"Il y a 130 personnes devant, tout est bloqué et personne ne rentre, la police, le personnel de direction, seule une infirmière a pu entrer", a déclaré à l'AFP Emmanuel Guimaraes, délégué national FO, devant l'entrée de la prison de Condé.
"C'est un mouvement illimité. L'émotion est très forte car ça faisait longtemps qu'on disait que ça allait arriver", a-t-il ajouté.
Au total, en début de matinée, 18 prisons étaient bloquées par des surveillants, selon l'administration pénitentiaire, tandis que d'autres actions, comme des débrayages ponctuels ou des blocages partiels (accès restreint au parloir), ont eu lieu.
Mardi, après l'agression des deux surveillants avec des couteaux en céramique, Michaël Chiolo, 27 ans, qui purgeait une peine de trente ans et s'est radicalisé en prison, s'était retranché avec sa compagne pendant près de dix heures dans l'unité de vie familiale (uvf) de la prison.
Après de vaines tentatives de négociations, le RAID avait lancé l'assaut vers 18h40, conduisant à l'interpellation du détenu et au décès de sa compagne par balles.
Le procureur de la République de Paris Rémy Heitz a expliqué que le détenu, qui a crié "Allah Akbar" au moment de se jeter sur les deux surveillants, a affirmé vouloir "venger" Chérif Chekatt, l'auteur de l'attentat du marché de Noël de Strasbourg de décembre.

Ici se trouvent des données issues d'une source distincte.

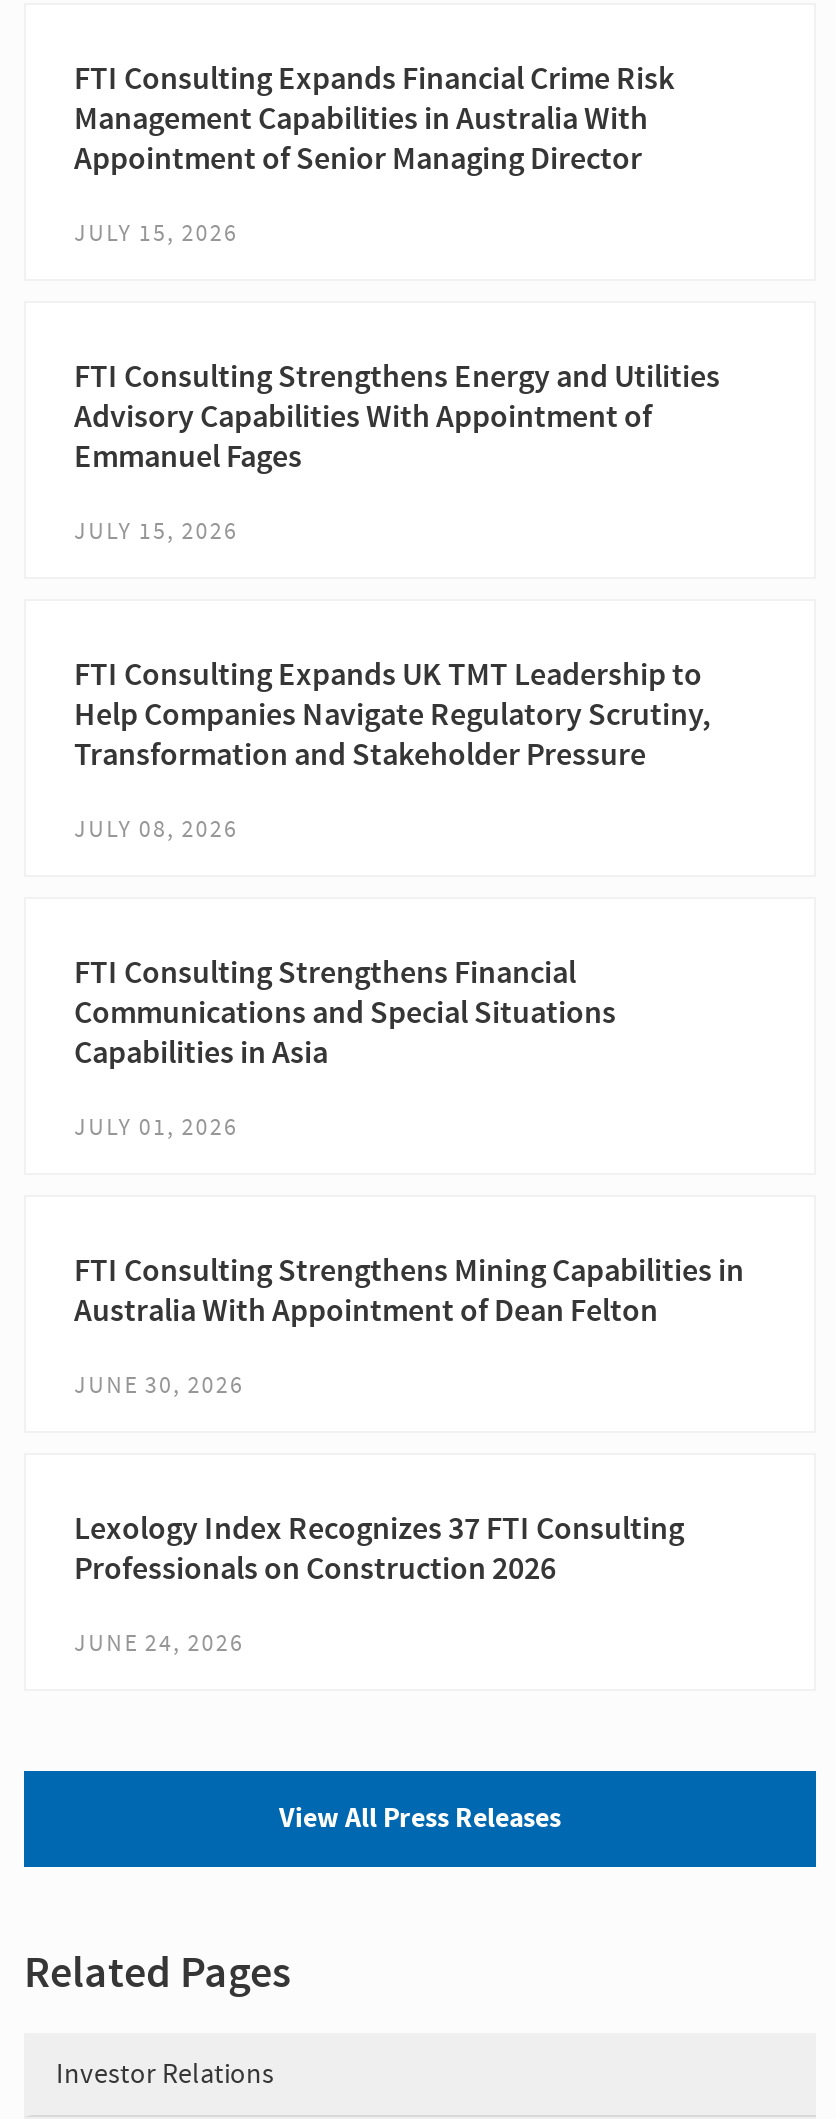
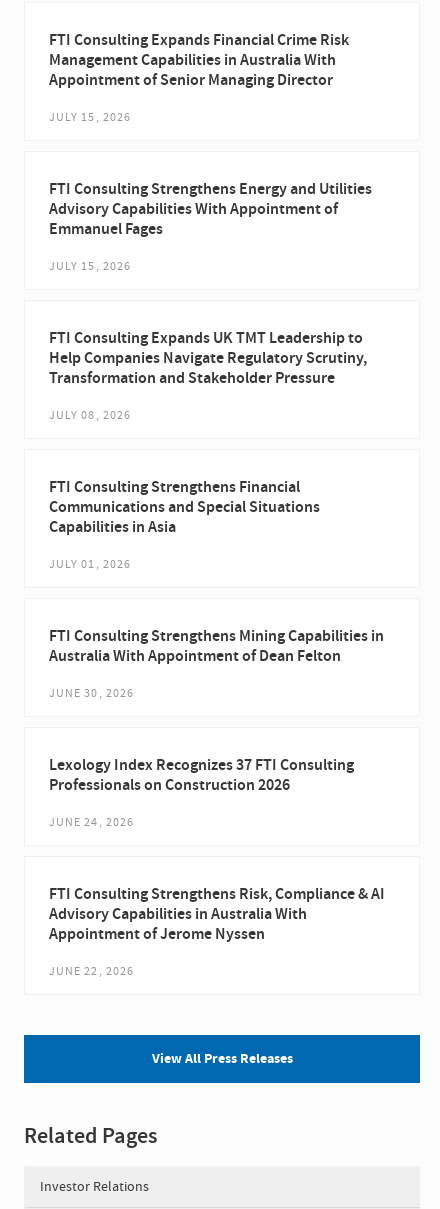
+ FTI Consulting Strengthens Risk, Compliance & AI
+ Advisory Capabilities in Australia With
+ Appointment of Jerome Nyssen
+ JUNE 22, 2026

L'attaque a été qualifiée de "terroriste" par la ministre de la Justice Nicole Belloubet.
Si les jours des deux surveillants blessés ne sont pas en danger, les deux hommes, l'un blessé au thorax et l'autre au visage, ont été hospitalisés et ont subi une opération au bloc, selon des sources syndicales.
Dès 06H00 mercredi, plusieurs membres du personnel de la prison de Condé, l'une des plus sécurisées et des plus modernes de France, ont brûlé des palettes et des pneus, a constaté une journaliste de l'AFP.
"On va revivre ce qui s'est passé l'année dernière", a promis M. Guimaraes, en allusion au très important mouvement social qui avait touché les prisons après l'agression de trois surveillants par un islamiste à Vendin-le-Vieil (Pas-de-Calais) en janvier 2018.
Revalorisations
Devant Fleury-Mérogis (Essonne), la plus grande prison d'Europe, dont l'accès est barré par des militants de syndicats pénitentiaires, environ 200 personnes étaient bloquées mercredi matin. "Les collègues veulent aller bosser mais on ne les laisse pas, on ne les envoie pas dans un mouroir", a déclaré à l'AFP Thibault Capelle, délégué local FO-Pénitentiaire.
Dans les Hauts-de-France, six prisons étaient également "bloquées", selon des modalités différentes en fonction des établissements (service minimum, accès restreint au personnel médical, parloirs et unités de vie familiale bloqués, prises de poste retardées...), selon Julien Martin, représentant régional FO.
Un procès à la cour d'assises de Laon (Aisne) ne pourra pas se tenir, l'extraction judiciaire d'un accusé ayant été empêchée par le personnel pénitentiaire, a rapporté la directrice interrégionale des services pénitentiaires de Lille.
En Corse, le mouvement est également suivi dans les trois prisons de l'île, comme à Borgo.
"Le directeur est sorti avec la liste de ceux qui devaient travailler et les a sommés de rentrer, ce qu'ils ont fait", a indiqué à l'AFP Stéphane Canuti, responsable du syndicat FO pénitentiaire à Borgo. "Ce n'est plus possible, on veut éviter que quelqu'un se fasse tuer mais au gouvernement, ils s'en moquent", a-t-il regretté, annonçant que la mobilisation se poursuivrait jeudi, vendredi, "tous les jours".
Selon Yoan Karar, secrétaire général adjoint Force Ouvrière, majoritaire, "il y a à peu près 80% des établissements mobilisés". "Les revendications portent sur la sécurité et les salaires. Il faut une revalorisation salariale car la grosse problématique, c'est qu'on n'arrive pas à recruter. Le problème, c'est que le métier n'est pas attractif", a-t-il estimé.